» **PROBLEM REQUIREMENTS**
Word for word, retype the lines from the one containing "[260,428,271,438] is ->" to the one containing "(133, 1236) none" below, keeping both end lines and dropping the pictures.

#####

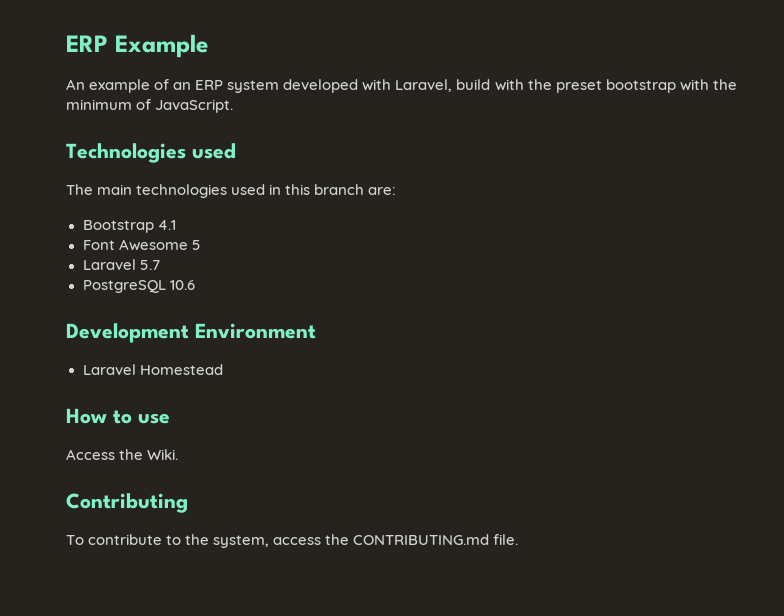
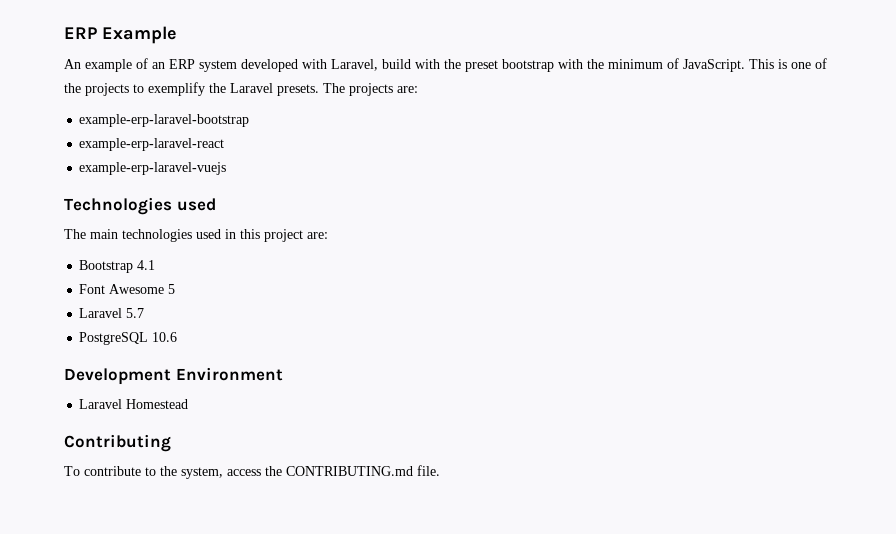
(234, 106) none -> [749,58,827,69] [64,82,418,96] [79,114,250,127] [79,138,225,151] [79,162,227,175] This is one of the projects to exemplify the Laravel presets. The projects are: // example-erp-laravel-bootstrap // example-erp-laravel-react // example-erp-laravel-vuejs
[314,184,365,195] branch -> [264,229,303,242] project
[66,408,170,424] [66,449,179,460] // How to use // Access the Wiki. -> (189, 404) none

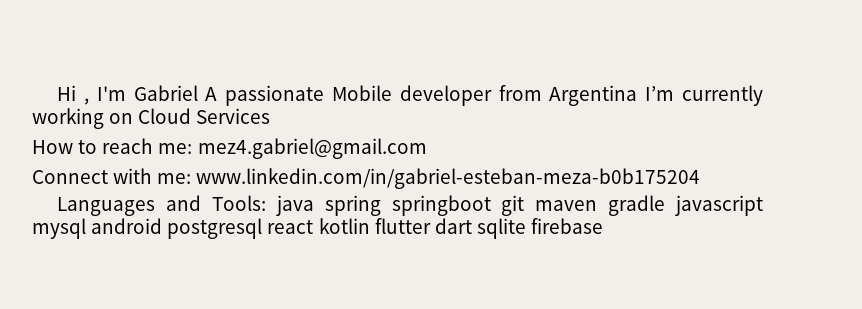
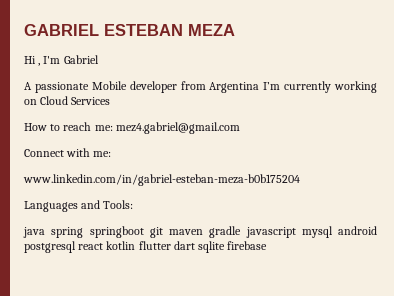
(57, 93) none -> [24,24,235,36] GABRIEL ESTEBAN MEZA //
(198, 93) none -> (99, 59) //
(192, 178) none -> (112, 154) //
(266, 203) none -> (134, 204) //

#####

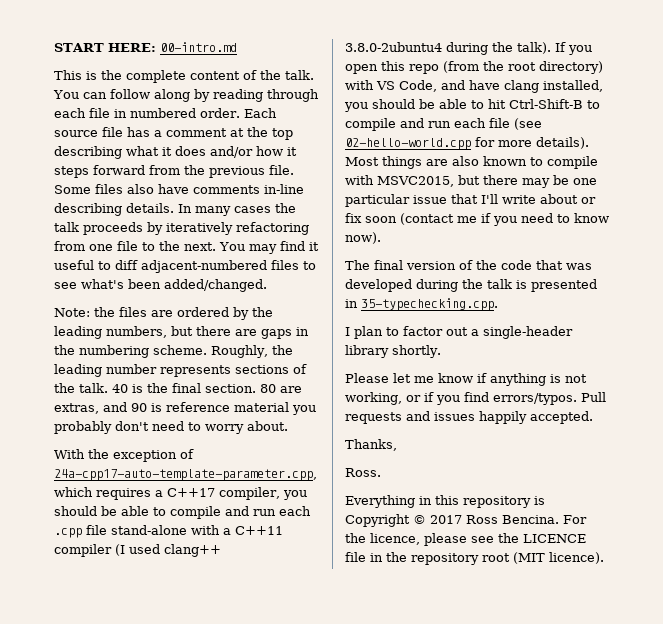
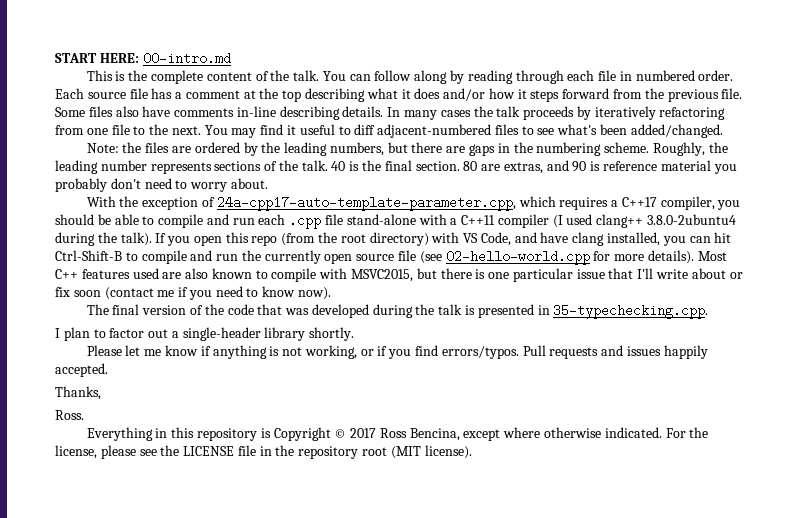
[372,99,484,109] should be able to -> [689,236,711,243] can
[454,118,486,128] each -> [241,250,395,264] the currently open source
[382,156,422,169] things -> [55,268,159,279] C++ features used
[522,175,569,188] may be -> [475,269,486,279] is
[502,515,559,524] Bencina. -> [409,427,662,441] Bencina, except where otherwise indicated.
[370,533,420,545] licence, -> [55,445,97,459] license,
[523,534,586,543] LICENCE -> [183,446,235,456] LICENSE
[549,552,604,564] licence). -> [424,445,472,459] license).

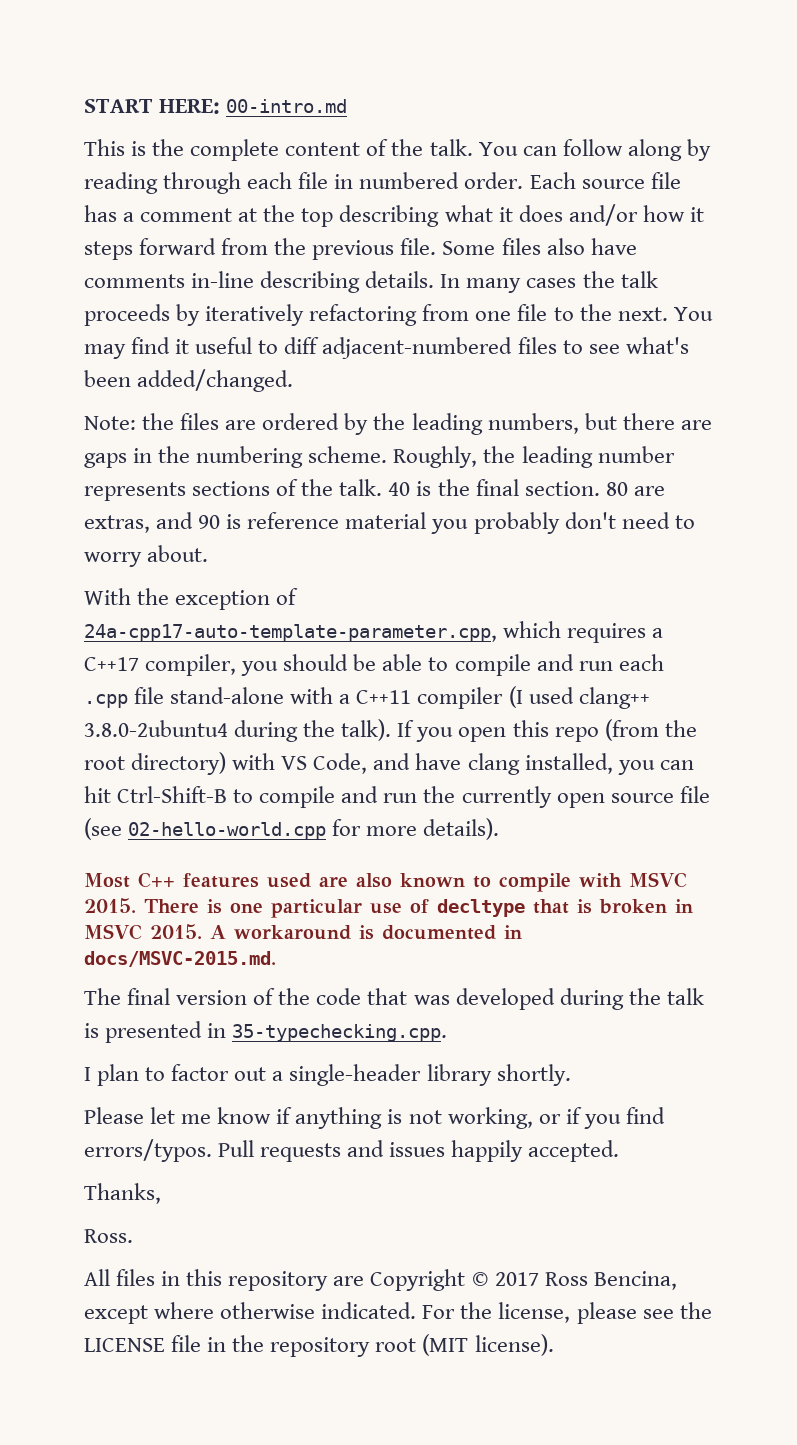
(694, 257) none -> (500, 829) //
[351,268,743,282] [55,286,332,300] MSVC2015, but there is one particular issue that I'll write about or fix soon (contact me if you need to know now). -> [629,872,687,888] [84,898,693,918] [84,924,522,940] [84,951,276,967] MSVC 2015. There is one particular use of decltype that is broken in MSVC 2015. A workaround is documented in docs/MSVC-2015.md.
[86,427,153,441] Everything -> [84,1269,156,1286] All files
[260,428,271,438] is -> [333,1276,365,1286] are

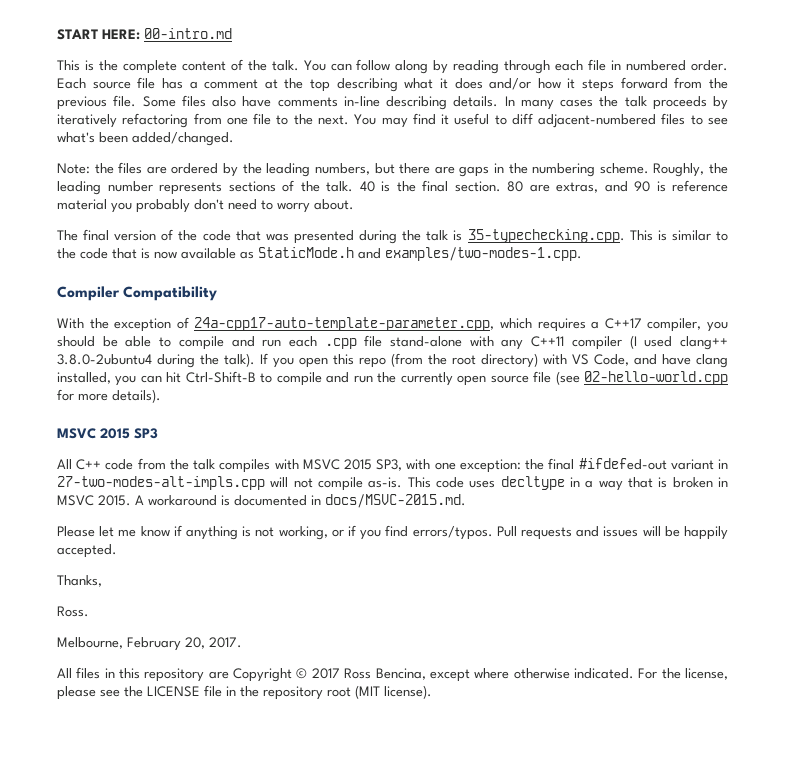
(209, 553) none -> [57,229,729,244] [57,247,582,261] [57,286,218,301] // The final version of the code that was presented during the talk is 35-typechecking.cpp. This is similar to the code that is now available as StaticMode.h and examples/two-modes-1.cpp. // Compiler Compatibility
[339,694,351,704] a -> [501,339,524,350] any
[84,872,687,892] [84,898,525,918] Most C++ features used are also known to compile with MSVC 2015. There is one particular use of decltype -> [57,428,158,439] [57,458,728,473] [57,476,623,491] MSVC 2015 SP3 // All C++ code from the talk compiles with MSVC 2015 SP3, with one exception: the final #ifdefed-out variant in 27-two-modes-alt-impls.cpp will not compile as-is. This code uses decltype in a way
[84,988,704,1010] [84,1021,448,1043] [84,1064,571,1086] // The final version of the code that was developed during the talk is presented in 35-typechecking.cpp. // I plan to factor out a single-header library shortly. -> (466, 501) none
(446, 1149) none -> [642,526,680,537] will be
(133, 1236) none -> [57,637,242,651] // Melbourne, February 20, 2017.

#####

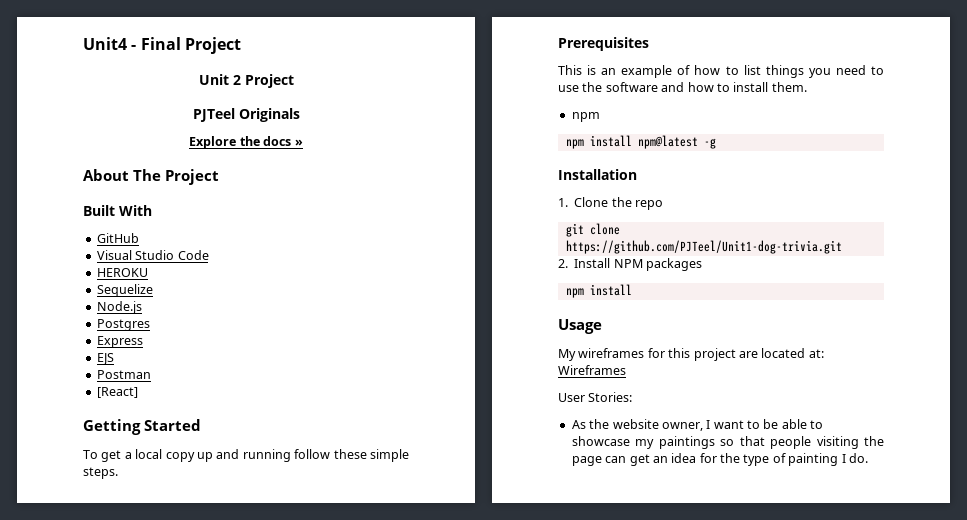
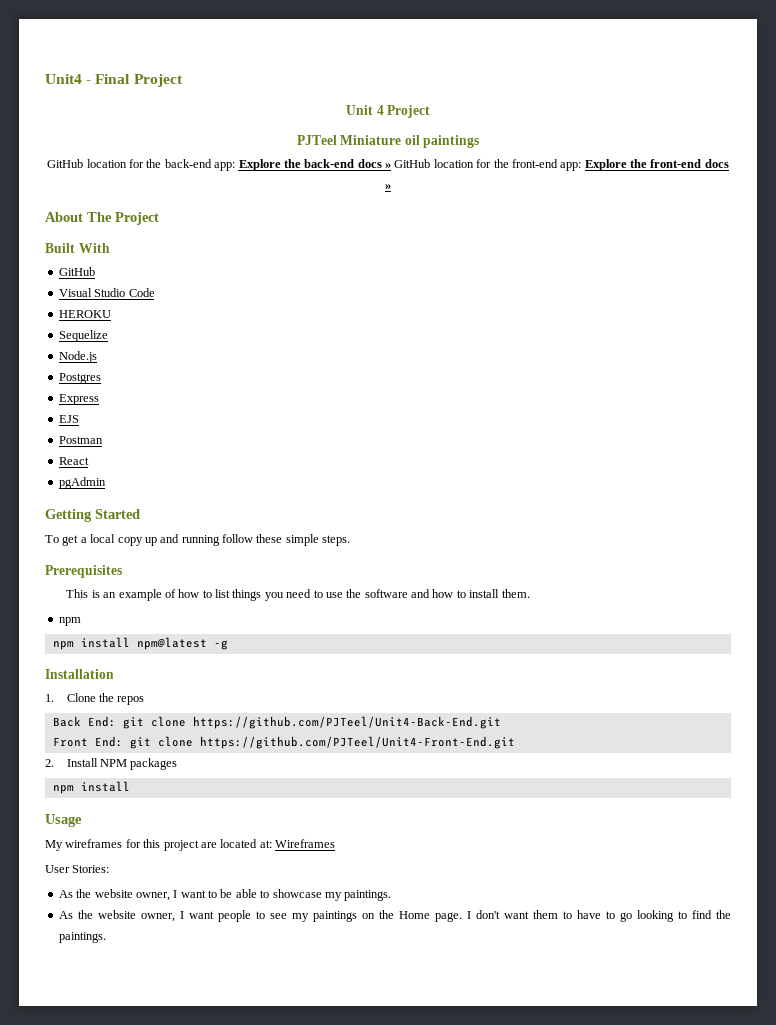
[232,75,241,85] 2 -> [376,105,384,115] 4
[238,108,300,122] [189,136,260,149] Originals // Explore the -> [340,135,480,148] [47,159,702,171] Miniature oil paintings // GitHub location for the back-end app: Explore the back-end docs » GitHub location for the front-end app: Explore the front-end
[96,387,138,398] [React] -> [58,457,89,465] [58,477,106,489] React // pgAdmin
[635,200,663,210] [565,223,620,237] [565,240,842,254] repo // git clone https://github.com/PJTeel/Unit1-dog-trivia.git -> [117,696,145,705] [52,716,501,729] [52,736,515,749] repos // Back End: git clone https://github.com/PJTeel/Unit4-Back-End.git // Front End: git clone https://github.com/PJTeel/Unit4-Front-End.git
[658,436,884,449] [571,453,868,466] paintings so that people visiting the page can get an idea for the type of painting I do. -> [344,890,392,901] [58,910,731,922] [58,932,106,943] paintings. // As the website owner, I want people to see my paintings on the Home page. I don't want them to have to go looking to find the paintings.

#####

» **TASK ANSWER**
[260,428,271,438] is -> [333,1276,365,1286] are

(209, 553) none -> [57,229,729,244] [57,247,582,261] [57,286,218,301] // The final version of the code that was presented during the talk is 35-typechecking.cpp. This is similar to the code that is now available as StaticMode.h and examples/two-modes-1.cpp. // Compiler Compatibility
[339,694,351,704] a -> [501,339,524,350] any
[84,872,687,892] [84,898,525,918] Most C++ features used are also known to compile with MSVC 2015. There is one particular use of decltype -> [57,428,158,439] [57,458,728,473] [57,476,623,491] MSVC 2015 SP3 // All C++ code from the talk compiles with MSVC 2015 SP3, with one exception: the final #ifdefed-out variant in 27-two-modes-alt-impls.cpp will not compile as-is. This code uses decltype in a way
[84,988,704,1010] [84,1021,448,1043] [84,1064,571,1086] // The final version of the code that was developed during the talk is presented in 35-typechecking.cpp. // I plan to factor out a single-header library shortly. -> (466, 501) none
(446, 1149) none -> [642,526,680,537] will be
(133, 1236) none -> [57,637,242,651] // Melbourne, February 20, 2017.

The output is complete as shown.